RECORDS:
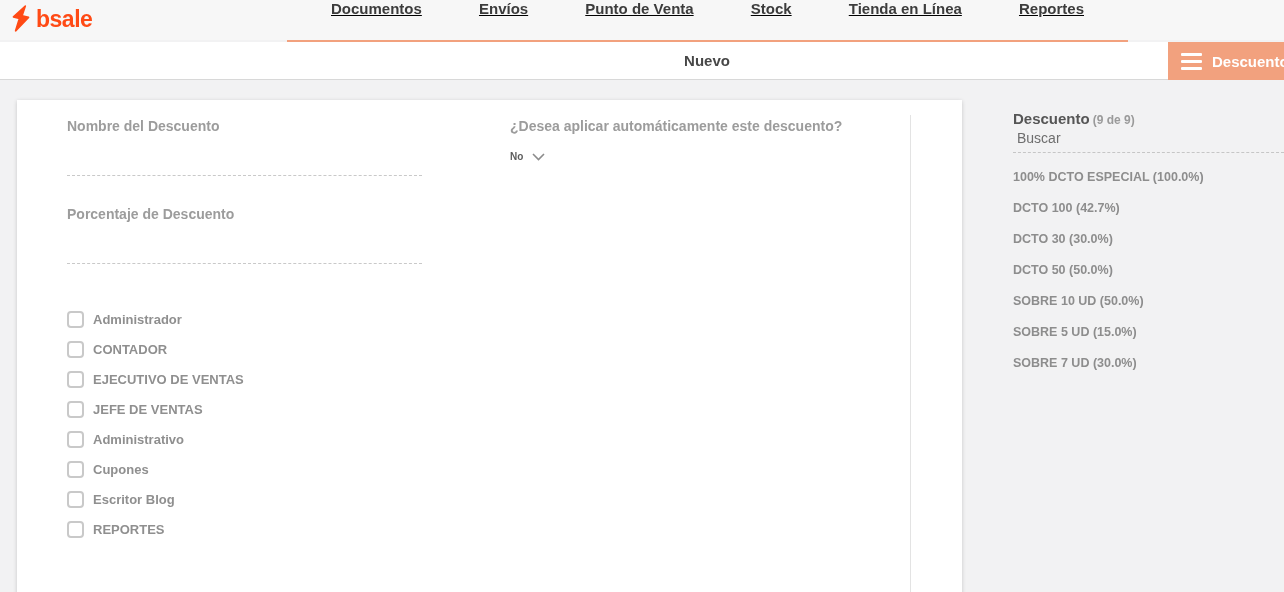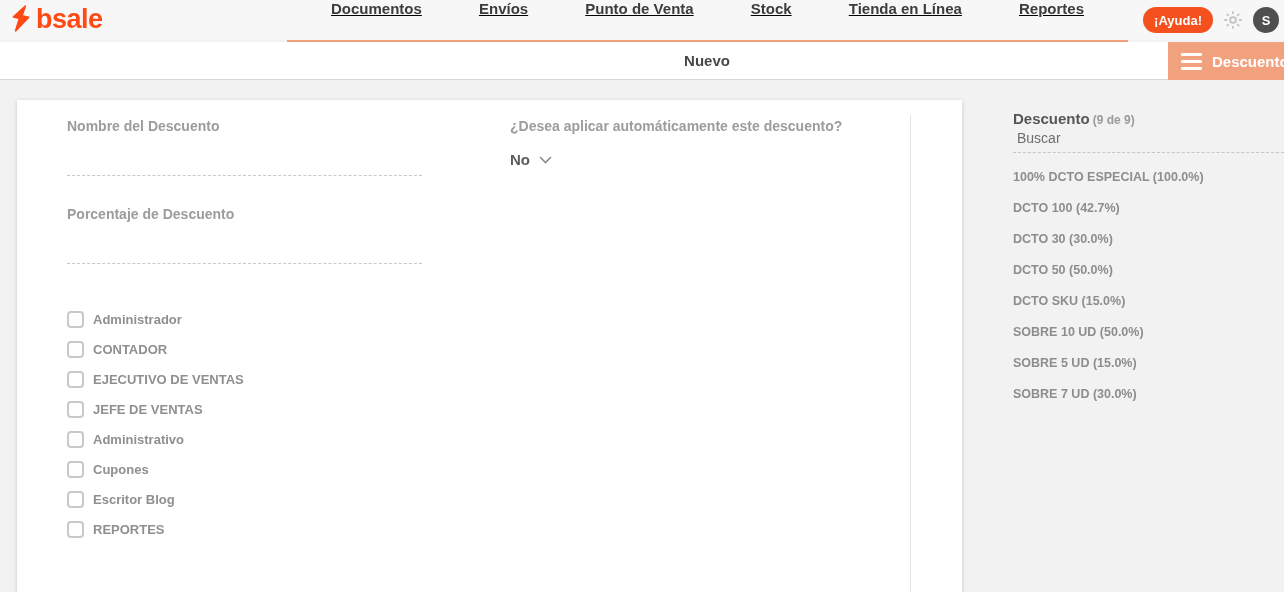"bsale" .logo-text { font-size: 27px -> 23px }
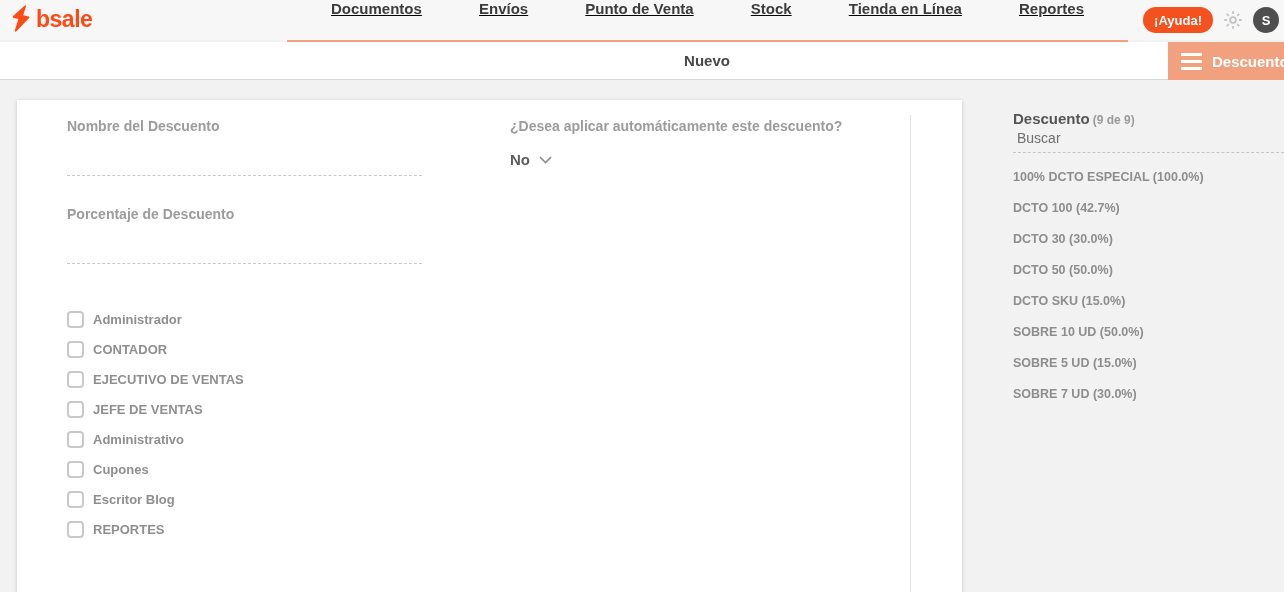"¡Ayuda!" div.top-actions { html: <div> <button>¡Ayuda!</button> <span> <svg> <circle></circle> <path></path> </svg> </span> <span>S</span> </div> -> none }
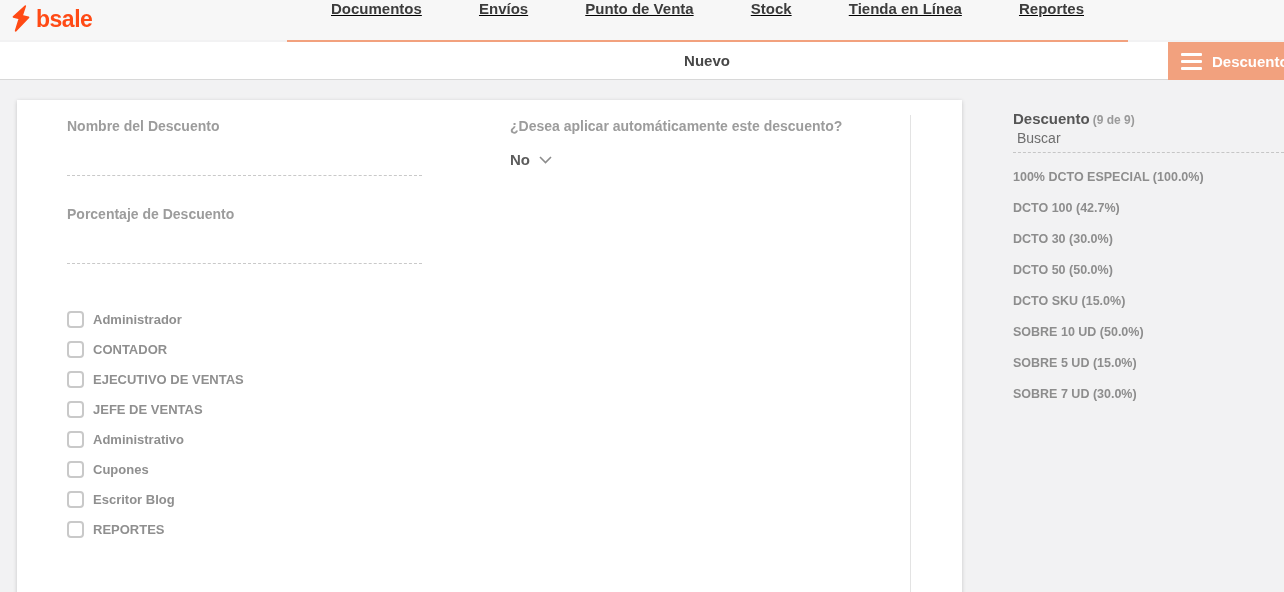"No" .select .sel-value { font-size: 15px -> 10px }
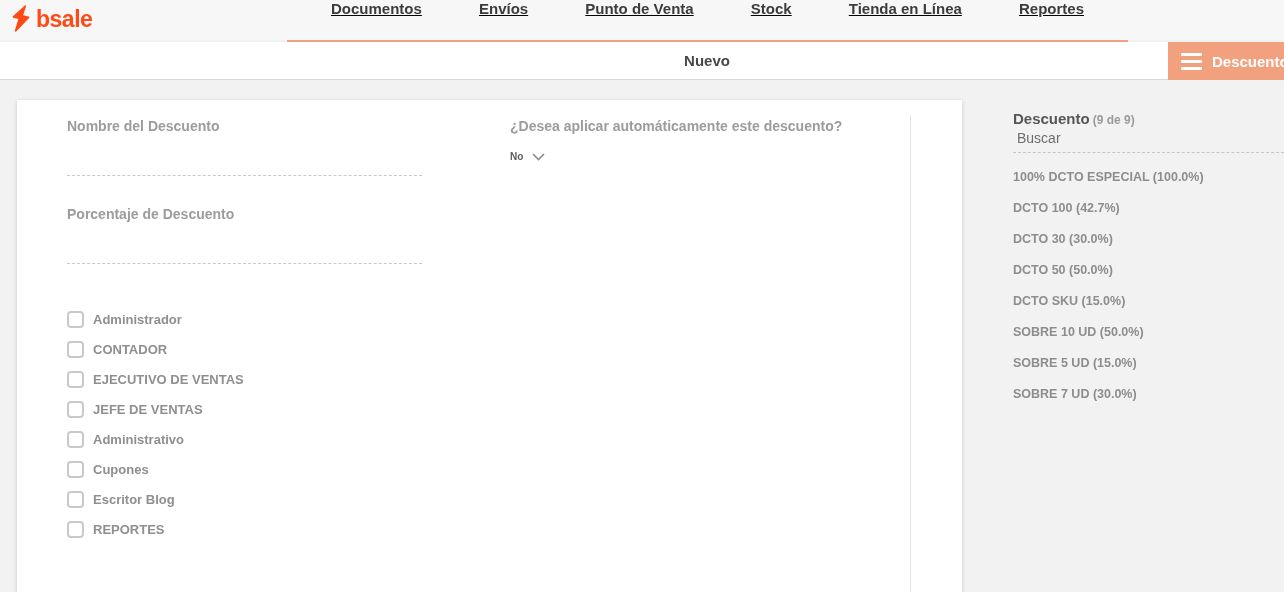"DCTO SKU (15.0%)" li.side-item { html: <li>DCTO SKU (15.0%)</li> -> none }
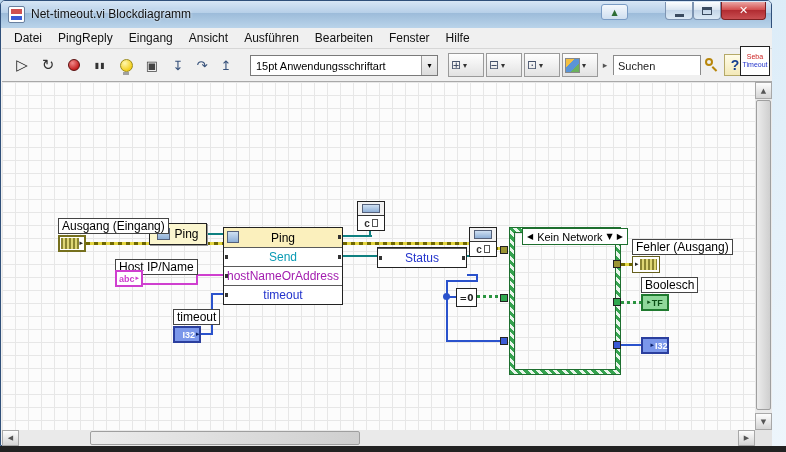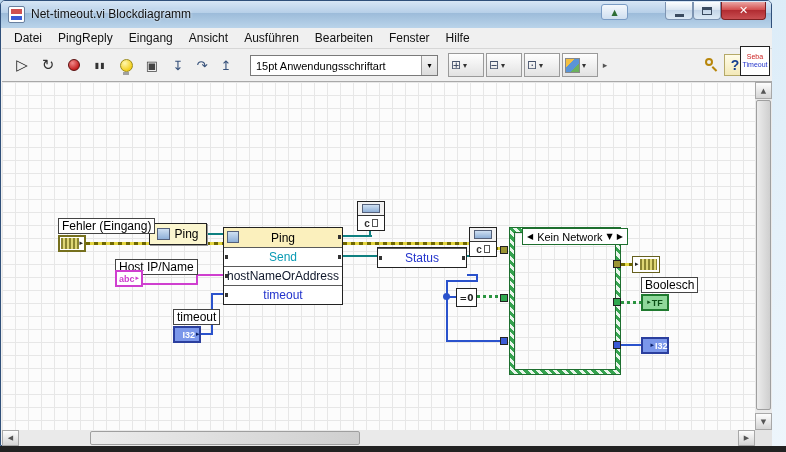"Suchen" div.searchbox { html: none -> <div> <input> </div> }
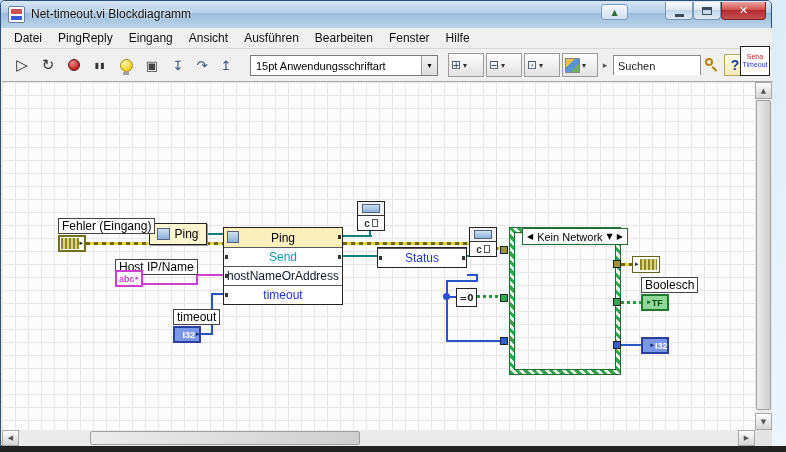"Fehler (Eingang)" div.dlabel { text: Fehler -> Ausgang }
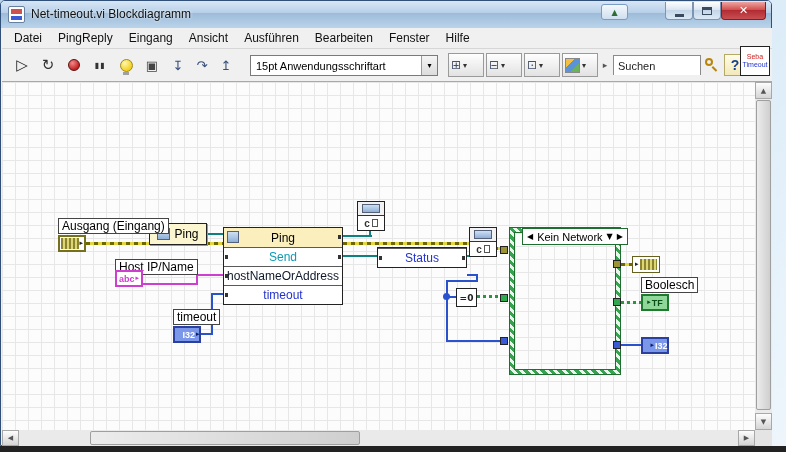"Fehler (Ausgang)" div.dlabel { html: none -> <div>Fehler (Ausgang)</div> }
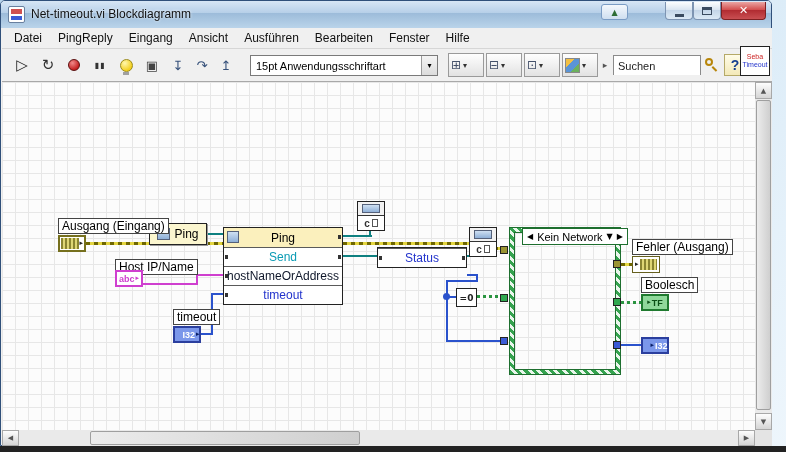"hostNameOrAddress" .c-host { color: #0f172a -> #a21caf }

WHAT TO WORK ON:
With the images omitted, output all entries exactly as given.

ANSWER SECTION:
"bsale" .logo-text { font-size: 27px -> 23px }
"¡Ayuda!" div.top-actions { html: <div> <button>¡Ayuda!</button> <span> <svg> <circle></circle> <path></path> </svg> </span> <span>S</span> </div> -> none }
"No" .select .sel-value { font-size: 15px -> 10px }
"DCTO SKU (15.0%)" li.side-item { html: <li>DCTO SKU (15.0%)</li> -> none }
"Suchen" div.searchbox { html: none -> <div> <input> </div> }
"Fehler (Eingang)" div.dlabel { text: Fehler -> Ausgang }
"Fehler (Ausgang)" div.dlabel { html: none -> <div>Fehler (Ausgang)</div> }
"hostNameOrAddress" .c-host { color: #0f172a -> #a21caf }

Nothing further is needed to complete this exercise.